Task objective ▸ Only the lines of the data below from the one with "Hair Care Korean - Máscara" through the one with "total: 17316.78 -> 16283.13" are wanted. Repeat them exactly.

[[ Material provided open ]]

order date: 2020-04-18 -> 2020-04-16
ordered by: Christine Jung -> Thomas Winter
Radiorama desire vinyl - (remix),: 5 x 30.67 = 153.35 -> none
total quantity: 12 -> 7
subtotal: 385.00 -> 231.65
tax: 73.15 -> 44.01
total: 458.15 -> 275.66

[[ Material provided closed ]]
[[ Material provided open ]]

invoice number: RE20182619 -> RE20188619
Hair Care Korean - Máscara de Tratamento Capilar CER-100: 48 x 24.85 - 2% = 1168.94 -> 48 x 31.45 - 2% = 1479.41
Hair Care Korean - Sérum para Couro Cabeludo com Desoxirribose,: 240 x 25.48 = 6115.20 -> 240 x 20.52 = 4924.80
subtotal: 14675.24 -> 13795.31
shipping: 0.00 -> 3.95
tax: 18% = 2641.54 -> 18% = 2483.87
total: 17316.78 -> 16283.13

[[ Material provided closed ]]

Your response ▸
Hair Care Korean - Máscara de Tratamento Capilar CER-100: 48 x 24.85 - 2% = 1168.94 -> 48 x 31.45 - 2% = 1479.41
Hair Care Korean - Sérum para Couro Cabeludo com Desoxirribose,: 240 x 25.48 = 6115.20 -> 240 x 20.52 = 4924.80
subtotal: 14675.24 -> 13795.31
shipping: 0.00 -> 3.95
tax: 18% = 2641.54 -> 18% = 2483.87
total: 17316.78 -> 16283.13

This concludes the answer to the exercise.